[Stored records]
++++++++

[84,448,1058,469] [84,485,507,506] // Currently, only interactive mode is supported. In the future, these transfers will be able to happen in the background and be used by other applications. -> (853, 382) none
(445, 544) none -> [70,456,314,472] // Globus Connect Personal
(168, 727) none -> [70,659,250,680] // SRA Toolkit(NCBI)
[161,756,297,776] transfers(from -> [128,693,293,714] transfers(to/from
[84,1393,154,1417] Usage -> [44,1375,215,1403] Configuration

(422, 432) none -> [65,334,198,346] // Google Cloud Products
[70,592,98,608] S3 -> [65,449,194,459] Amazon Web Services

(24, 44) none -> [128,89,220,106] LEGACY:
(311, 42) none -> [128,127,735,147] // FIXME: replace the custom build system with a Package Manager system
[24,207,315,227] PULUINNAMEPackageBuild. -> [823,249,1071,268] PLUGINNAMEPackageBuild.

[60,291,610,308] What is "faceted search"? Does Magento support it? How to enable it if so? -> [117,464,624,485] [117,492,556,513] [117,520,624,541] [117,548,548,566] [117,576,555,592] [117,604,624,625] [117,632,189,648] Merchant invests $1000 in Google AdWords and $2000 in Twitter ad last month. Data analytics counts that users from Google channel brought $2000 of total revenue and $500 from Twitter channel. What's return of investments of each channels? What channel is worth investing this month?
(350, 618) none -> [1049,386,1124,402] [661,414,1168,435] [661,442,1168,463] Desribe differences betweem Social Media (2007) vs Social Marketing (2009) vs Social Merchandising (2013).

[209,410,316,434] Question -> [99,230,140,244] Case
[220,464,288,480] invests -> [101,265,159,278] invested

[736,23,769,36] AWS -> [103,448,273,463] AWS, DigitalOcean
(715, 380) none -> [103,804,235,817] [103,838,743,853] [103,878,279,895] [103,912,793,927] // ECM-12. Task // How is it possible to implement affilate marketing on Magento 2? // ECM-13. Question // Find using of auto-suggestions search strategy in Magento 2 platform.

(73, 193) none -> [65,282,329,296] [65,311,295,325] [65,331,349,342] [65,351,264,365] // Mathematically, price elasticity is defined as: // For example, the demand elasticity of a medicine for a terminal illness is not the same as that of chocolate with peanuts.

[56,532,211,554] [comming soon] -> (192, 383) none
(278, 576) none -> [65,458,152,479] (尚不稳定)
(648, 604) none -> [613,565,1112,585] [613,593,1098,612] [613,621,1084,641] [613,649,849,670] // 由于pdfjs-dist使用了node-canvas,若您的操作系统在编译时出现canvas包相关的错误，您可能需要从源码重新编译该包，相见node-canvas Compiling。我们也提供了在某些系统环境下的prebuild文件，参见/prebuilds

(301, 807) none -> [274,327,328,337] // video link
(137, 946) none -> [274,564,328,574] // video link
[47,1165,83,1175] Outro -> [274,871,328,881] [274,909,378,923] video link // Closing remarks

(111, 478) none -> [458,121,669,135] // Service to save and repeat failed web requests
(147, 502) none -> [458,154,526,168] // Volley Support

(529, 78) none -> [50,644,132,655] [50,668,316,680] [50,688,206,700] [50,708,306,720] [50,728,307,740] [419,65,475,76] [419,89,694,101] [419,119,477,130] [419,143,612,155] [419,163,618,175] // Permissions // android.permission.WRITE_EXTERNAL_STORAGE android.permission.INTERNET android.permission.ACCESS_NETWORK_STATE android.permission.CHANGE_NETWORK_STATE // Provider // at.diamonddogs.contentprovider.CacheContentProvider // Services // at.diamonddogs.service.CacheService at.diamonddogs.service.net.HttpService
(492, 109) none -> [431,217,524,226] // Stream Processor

++++++++

* _WORK TASK_
Working from the records above, write out verbatim only the lines from the line containing "[736,23,769,36] AWS ->" through the line containing "(715, 380) none".

* _COMPLETED TASK_
[736,23,769,36] AWS -> [103,448,273,463] AWS, DigitalOcean
(715, 380) none -> [103,804,235,817] [103,838,743,853] [103,878,279,895] [103,912,793,927] // ECM-12. Task // How is it possible to implement affilate marketing on Magento 2? // ECM-13. Question // Find using of auto-suggestions search strategy in Magento 2 platform.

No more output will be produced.